§ **Material provided**:
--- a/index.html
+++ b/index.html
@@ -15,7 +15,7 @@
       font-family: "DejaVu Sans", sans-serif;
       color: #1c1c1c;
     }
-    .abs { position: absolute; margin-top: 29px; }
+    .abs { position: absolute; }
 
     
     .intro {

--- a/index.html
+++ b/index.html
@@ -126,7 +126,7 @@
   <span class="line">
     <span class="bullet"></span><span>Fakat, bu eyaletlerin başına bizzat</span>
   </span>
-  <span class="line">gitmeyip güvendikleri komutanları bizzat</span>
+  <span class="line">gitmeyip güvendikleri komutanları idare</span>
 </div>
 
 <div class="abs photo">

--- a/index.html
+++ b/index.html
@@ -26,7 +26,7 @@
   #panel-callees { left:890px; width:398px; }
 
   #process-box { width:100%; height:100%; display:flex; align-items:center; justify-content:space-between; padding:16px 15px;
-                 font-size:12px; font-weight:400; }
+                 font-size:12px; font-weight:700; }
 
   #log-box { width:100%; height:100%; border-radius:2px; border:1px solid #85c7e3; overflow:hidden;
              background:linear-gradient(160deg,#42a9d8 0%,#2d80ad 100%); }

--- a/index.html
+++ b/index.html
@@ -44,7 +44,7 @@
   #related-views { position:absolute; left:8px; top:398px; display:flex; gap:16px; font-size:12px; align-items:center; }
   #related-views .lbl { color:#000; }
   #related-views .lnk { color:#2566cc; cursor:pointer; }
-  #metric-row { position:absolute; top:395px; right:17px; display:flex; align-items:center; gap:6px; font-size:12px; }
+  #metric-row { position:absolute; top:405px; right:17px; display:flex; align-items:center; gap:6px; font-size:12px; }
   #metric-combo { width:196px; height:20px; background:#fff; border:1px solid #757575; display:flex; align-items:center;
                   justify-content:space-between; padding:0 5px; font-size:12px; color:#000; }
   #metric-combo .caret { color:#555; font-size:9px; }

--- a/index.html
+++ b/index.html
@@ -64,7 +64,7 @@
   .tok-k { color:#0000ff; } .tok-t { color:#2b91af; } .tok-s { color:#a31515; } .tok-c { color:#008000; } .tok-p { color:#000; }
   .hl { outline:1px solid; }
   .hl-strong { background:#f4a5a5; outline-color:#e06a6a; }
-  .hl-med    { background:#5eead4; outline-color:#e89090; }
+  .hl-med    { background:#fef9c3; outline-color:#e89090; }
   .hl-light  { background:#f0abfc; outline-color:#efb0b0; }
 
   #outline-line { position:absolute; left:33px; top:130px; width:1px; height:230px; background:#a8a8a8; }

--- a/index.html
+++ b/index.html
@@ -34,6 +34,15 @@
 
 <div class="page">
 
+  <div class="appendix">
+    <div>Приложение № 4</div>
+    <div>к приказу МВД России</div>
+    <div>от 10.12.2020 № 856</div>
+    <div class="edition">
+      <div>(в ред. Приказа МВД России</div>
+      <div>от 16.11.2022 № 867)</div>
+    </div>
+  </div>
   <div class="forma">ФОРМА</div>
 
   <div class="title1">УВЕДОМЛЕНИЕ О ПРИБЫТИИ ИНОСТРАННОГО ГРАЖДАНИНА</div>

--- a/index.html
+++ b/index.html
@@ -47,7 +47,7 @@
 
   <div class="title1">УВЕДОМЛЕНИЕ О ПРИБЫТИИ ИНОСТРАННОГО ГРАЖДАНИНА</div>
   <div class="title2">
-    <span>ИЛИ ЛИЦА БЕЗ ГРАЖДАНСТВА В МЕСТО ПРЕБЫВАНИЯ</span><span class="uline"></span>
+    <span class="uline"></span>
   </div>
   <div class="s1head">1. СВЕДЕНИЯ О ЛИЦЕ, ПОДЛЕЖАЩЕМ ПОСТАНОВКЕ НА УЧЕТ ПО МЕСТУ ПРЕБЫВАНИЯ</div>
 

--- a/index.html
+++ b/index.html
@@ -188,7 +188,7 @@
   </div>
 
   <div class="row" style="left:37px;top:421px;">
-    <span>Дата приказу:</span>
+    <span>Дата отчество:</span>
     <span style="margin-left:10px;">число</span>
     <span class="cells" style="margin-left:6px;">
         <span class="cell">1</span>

§ **Task objective**: Repeat the entries verbatim through the line with "justify-content:space-between; padding:16px 15px;".

§ **Task solution**:
--- a/index.html
+++ b/index.html
@@ -15,7 +15,7 @@
       font-family: "DejaVu Sans", sans-serif;
       color: #1c1c1c;
     }
-    .abs { position: absolute; margin-top: 29px; }
+    .abs { position: absolute; }
 
     
     .intro {

--- a/index.html
+++ b/index.html
@@ -126,7 +126,7 @@
   <span class="line">
     <span class="bullet"></span><span>Fakat, bu eyaletlerin başına bizzat</span>
   </span>
-  <span class="line">gitmeyip güvendikleri komutanları bizzat</span>
+  <span class="line">gitmeyip güvendikleri komutanları idare</span>
 </div>
 
 <div class="abs photo">

--- a/index.html
+++ b/index.html
@@ -26,7 +26,7 @@
   #panel-callees { left:890px; width:398px; }
 
   #process-box { width:100%; height:100%; display:flex; align-items:center; justify-content:space-between; padding:16px 15px;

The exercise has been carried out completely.